J'avais gardé un assez bon souvenir de cet épisode de Canardo, personnage que j'avais découvert dans la revue À Suivre.
Benoît Sokal utilisait les codes du polar noir américain, avec le flic toujours un peu ivre, et du roman d'aventure, avec des lieux exotiques et parfois une pointe de fantastique, le tout bercé par une philosophie façon Bernard Lavillier. La sauce prend plutôt bien. le trait est dynamique, la couleur est assez délavée, à l'image des ambiances des lieux de l'histoire. Et l'usage des personnages animaliers, à contre-courant de ce qui se faisait à l'époque, est une idée audacieuse, ce type de personnages était réservé à un public très jeune.
Mais 35 ans après, tout ce qu'a apporté
Benoît Sokal a été largement exploité et amélioré. le rythme lent qui voudrait nous perdre dans les fonds brumeux de l'Amerzone devient trop rapide, l'action se déroule trop vite pour l'ambiance de torpeur qu'elle voudrait évoquer. Dans le domaine du graphisme animalier, on ne peut s'empêcher de penser à Blacksad, et malheureusement pour
Benoît Sokal, les disciples ont largement dépassé leur maître.
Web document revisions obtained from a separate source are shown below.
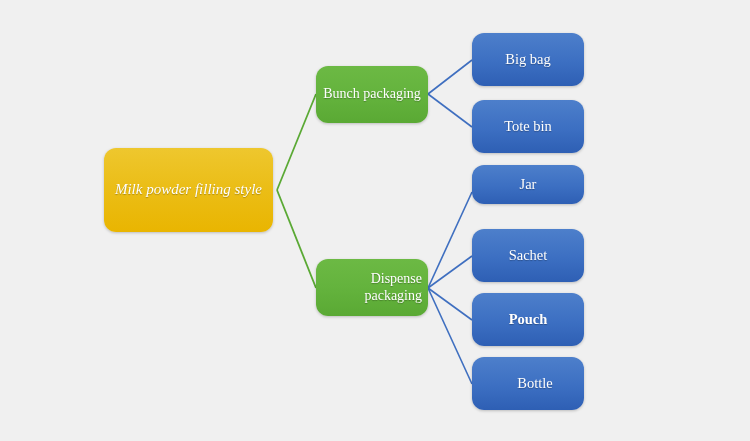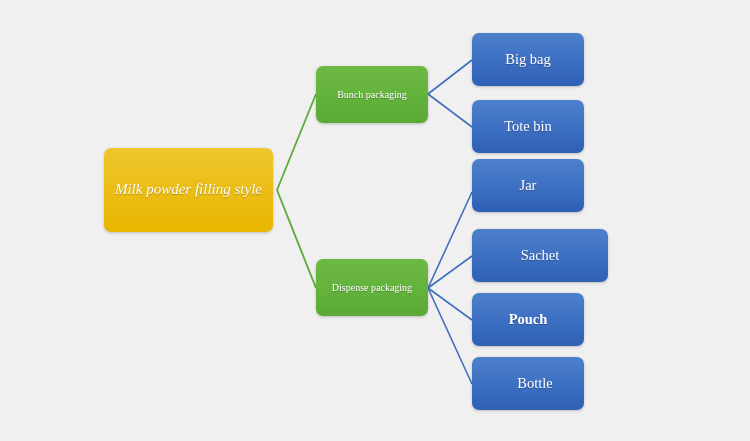--- a/index.html
+++ b/index.html
@@ -36,7 +36,7 @@
     position: absolute;
     z-index: 2;
     box-sizing: border-box;
-    border-radius: 7px;
+    border-radius: 12px;
     display: flex;
     align-items: center;
     justify-content: center;

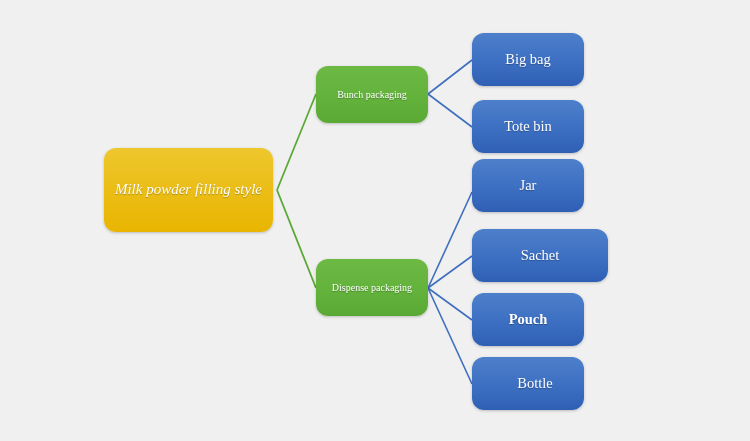--- a/index.html
+++ b/index.html
@@ -58,7 +58,7 @@
   
   .node--branch {
     background: linear-gradient(to bottom, #6cb944 0%, #64b33d 50%, #5aa934 100%);
-    font-size: 10px;
+    font-size: 14px;
     padding: 0 6px;
   }
 

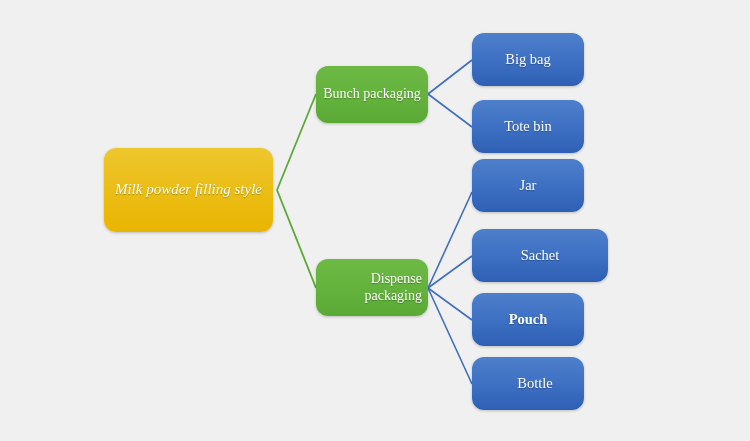--- a/index.html
+++ b/index.html
@@ -108,7 +108,7 @@
     <span>Tote bin</span>
   </div>
 
-  <div class="node node--leaf" style="left:472px; top:159px; width:112px; height:53px;">
+  <div class="node node--leaf" style="left:472px; top:165px; width:112px; height:39px;">
     <span>Jar</span>
   </div>
 

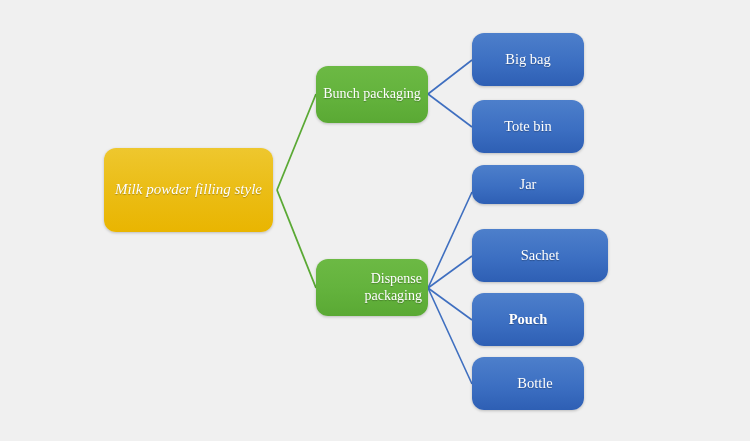--- a/index.html
+++ b/index.html
@@ -112,7 +112,7 @@
     <span>Jar</span>
   </div>
 
-  <div class="node node--leaf" style="left:472px; top:229px; width:136px; height:53px;">
+  <div class="node node--leaf" style="left:472px; top:229px; width:112px; height:53px;">
     <span>Sachet</span>
   </div>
Tout n'est pas parfait non plus au niveau du trait et des couleurs, avec des décors assez pauvres et l'ensemble souffre d'un manque de lumière et de contrastes.
Dans cette histoire, on sent une ambiance de nostalgie, de poésie éthérée, un côté désabusé, des esprits embrumés, mais c'est aussi l'impression que nous laisse cette lecture, un peu dépassée, comme si
Benoît Sokal avait ouvert des voies pour les générations à venir, en laissant à d'autres le soin d'en tirer profit. Lire les aventures de Canardo aujourd'hui, n'est plus nécessaire, c'est une bande dessinée d'un autre temps, démodée, mais qui aura marqué les années 80 malgré ses défauts.
Difficile de rester intemporel.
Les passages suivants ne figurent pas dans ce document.